Nachricht 11. September 2013

Lamstedt/Kr. Cuxhaven (epd). Spiritualität ist nach Ansicht des hannoverschen Landesbischofs Ralf Meister längst zum Modewort geworden. "Ein Wort, das sich mit allem Möglichen verbinden lässt: mit Achtsamkeitsmeditation, Fastenwandern, Sinnsuche oder Edelsteinwasser, Pilgerwegen, Kloster-auf-Probe oder Pendeln", sagte der evangelische Theologe am Mittwoch in einem Vortrag in Lamstedt bei Cuxhaven. Kirchlich engagierte Menschen beklagten in diesem Zusammenhang manchmal, dass Religiosität nicht mehr in Kirchen gelebt werde, sondern in der individuellen Sinnsuche verhaftet bleibe. Das könne aber auch als Chance verstanden werden, sagte Meister.

"Unsere Gesellschaft verträgt und verlangt spezifisch geistliche Themen, es gibt eine neue religiöse Neugier", erläuterte der Bischof seinem Manuskript zufolge. Die ethischen Fragen, die den Anfang und das Ende des Lebens behandelten, aber auch das Thema soziale Gerechtigkeit angesichts der Finanzkrise oder die Zukunft der Kernenergie seien Fragen, die das Zusammenleben der Menschheit im Ganzen beträfen. Zentrale Begriffe wie Menschenwürde oder Menschenrechte seien ohne Rückgriff auf die christlich-jüdische Tradition nicht zu verstehen.

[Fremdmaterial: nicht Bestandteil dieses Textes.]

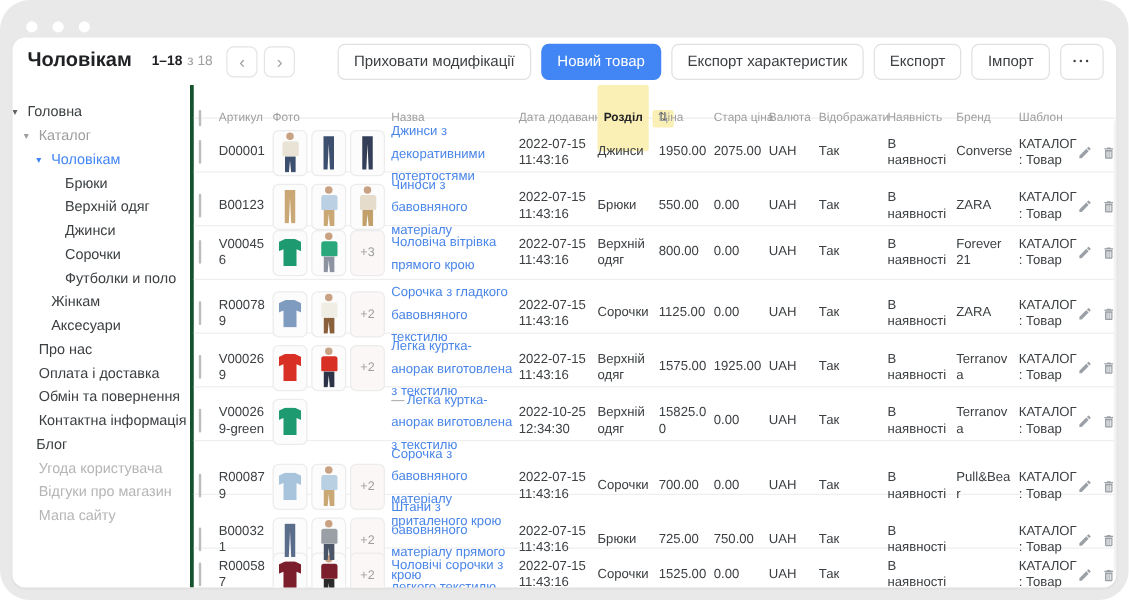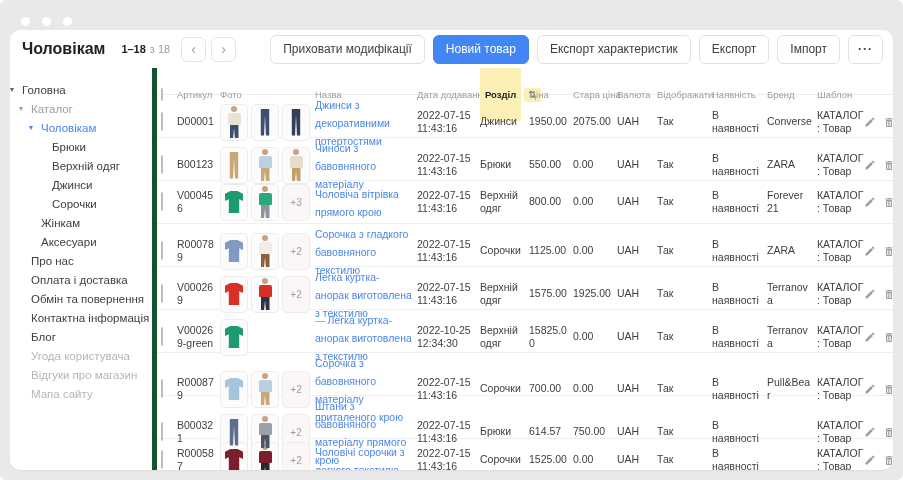--- a/index.html
+++ b/index.html
@@ -3,21 +3,21 @@
 <meta charset="utf-8">
 <style>
   html,body { margin:0; padding:0; }
   body {
     width:903px; height:480px; position:relative;
     background:#ffffff;
     font-family:"Liberation Sans", sans-serif;
     -webkit-font-smoothing:antialiased;
     overflow:hidden;
   }
-  .frame { position:absolute; inset:0; background:var(--frame,#e9e9e9); border-radius:6px; overflow:hidden; }
+  .frame { position:absolute; inset:0; background:var(--frame,#e9e9e9); border-radius:24px; overflow:hidden; }
   .dots { position:absolute; top:17px; left:21px; display:flex; gap:12px; }
   .dot { width:9px; height:9px; border-radius:50%; background:#fff; }
 
   .card { position:absolute; left:10px; top:30px; width:883px; height:440px;
           background:#fff; border-radius:10px; overflow:hidden; box-shadow:0 1px 2px rgba(0,0,0,.05); }
 
   .card-header { display:flex; align-items:center; height:38px; padding:0 10px 0 12px; }
   .page-title { font-size:16px; font-weight:700; color:#202124; margin:0 16px 0 0; }
   .pager { display:flex; align-items:center; margin-right:auto; }
   .pg-range { font-size:11px; font-weight:700; color:#202124; }
@@ -34,21 +34,21 @@
   .card-body { display:flex; height:402px; }
 
   .sidebar { width:142px; flex:none; padding-top:12px; box-sizing:border-box; overflow:hidden; }
   .nav-item { display:flex; align-items:center; height:19px; font-size:11.5px; color:#3c4043; cursor:pointer; }
   .nav-arrow { width:12px; font-size:8px; color:#5f6368; flex:none; }
   .nav-item.muted, .nav-item.muted .nav-arrow { color:#9e9e9e; }
   .nav-item.active, .nav-item.active .nav-arrow { color:var(--accent,#4285f4); }
   .nav-item.disabled { color:#b5b5b5; }
   .nav-label { white-space:nowrap; }
 
-  .table-wrap { flex:1; border-left:5px solid #14532d; position:relative;
+  .table-wrap { flex:1; border-left:3px solid #14532d; position:relative;
                 --cols:20px 43px 95px 102px 63px 49px 44px 44px 40px 55px 55px 50px 53px 28px; }
   .thead, .trow { display:grid; grid-template-columns:var(--cols); align-items:center; }
   .thead { height:26px; border-bottom:1px solid #ededed; font-size:9.5px; color:#9e9e9e; }
   .th { white-space:nowrap; overflow:visible; padding-right:4px; }
   .th-hl { display:flex; align-items:center; gap:3px; }
   .hl-label { background:var(--hl,#faf0b5); color:#202124; font-weight:700; padding:21px 5px; border-radius:2px; }
   .hl-sort { background:var(--hl,#faf0b5); color:#5f6368; padding:2px 4px; border-radius:2px; font-size:10px; line-height:1; }
 
   .trow { height:42px; border-bottom:1px solid #efefef; }
   .cell { padding-right:5px; box-sizing:border-box; }
@@ -126,39 +126,42 @@
           </div>
           <div class="nav-item normal" style="padding-left: 42px;">
             <span class="nav-label">Верхній одяг</span>
           </div>
           <div class="nav-item normal" style="padding-left: 42px;">
             <span class="nav-label">Джинси</span>
           </div>
           <div class="nav-item normal" style="padding-left: 42px;">
             <span class="nav-label">Сорочки</span>
           </div>
+          <div class="nav-item normal" style="padding-left: 42px;">
+            <span class="nav-label">Футболки и поло</span>
+          </div>
           <div class="nav-item normal" style="padding-left: 31px; text-align: center;">
             <span class="nav-label">Жінкам</span>
           </div>
           <div class="nav-item normal" style="padding-left: 31px;">
             <span class="nav-label">Аксесуари</span>
           </div>
           <div class="nav-item normal" style="padding-left: 21px;">
             <span class="nav-label">Про нас</span>
           </div>
           <div class="nav-item normal" style="padding-left: 21px;">
             <span class="nav-label">Оплата і доставка</span>
           </div>
           <div class="nav-item normal" style="padding-left: 21px;">
             <span class="nav-label">Обмін та повернення</span>
           </div>
           <div class="nav-item normal" style="padding-left: 21px;">
             <span class="nav-label">Контактна інформація</span>
           </div>
-          <div class="nav-item normal" style="padding-left: 21px;">
+          <div class="nav-item normal" style="padding-left: 4px; margin-left: 15px;">
             <span class="nav-label">Блог</span>
           </div>
           <div class="nav-item disabled" style="padding-left: 21px;">
             <span class="nav-label">Угода користувача</span>
           </div>
           <div class="nav-item disabled" style="padding-left: 21px;">
             <span class="nav-label">Відгуки про магазин</span>
           </div>
           <div class="nav-item disabled" style="padding-left: 21px;">
             <span class="nav-label">Мапа сайту</span>
@@ -496,21 +499,21 @@
                   </div>
                 </div>
                 <div class="thumb more-badge">+2</div>
               </div>
               <div class="cell name"><a>Штани з бавовняного матеріалу прямого крою</a></div>
               <div class="cell txt">
                 <div>2022-07-15</div>
                 <div>11:43:16</div>
               </div>
               <div class="cell txt">Брюки</div>
-              <div class="cell txt">614.57</div>
+              <div class="cell txt">725.00</div>
               <div class="cell txt">750.00</div>
               <div class="cell txt">UAH</div>
               <div class="cell txt">Так</div>
               <div class="cell txt">В наявності</div>
               <div class="cell txt"></div>
               <div class="cell txt">КАТАЛОГ: Товар</div>
               <div class="cell actions">
                 <button class="icon-btn">
                   <svg width="12" height="12" viewBox="0 0 24 24">
                     <path d="M3 17.25V21h3.75L17.8 9.94l-3.75-3.75L3 17.25zM20.7 7.04a1 1 0 0 0 0-1.41l-2.34-2.34a1 1 0 0 0-1.41 0l-1.83 1.83 3.75 3.75 1.83-1.83z" fill="#9aa0a6"></path>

Der christliche Glaube habe mit seinen biblischen Erzählungen das Weltbild und die Moral in vielen Regionen der Erde geprägt. So wecke zum Beispiel die Erzählung vom barmherzigen Samariter den Sinn für das Mitleid mit dem Nächsten. Die christlichen Kirchen hätten die Aufgabe, ihre Erzählungen in der heutigen Gesellschaft wachzuhalten und in die aktuellen Diskussionen um Werte und Normen einzubringen.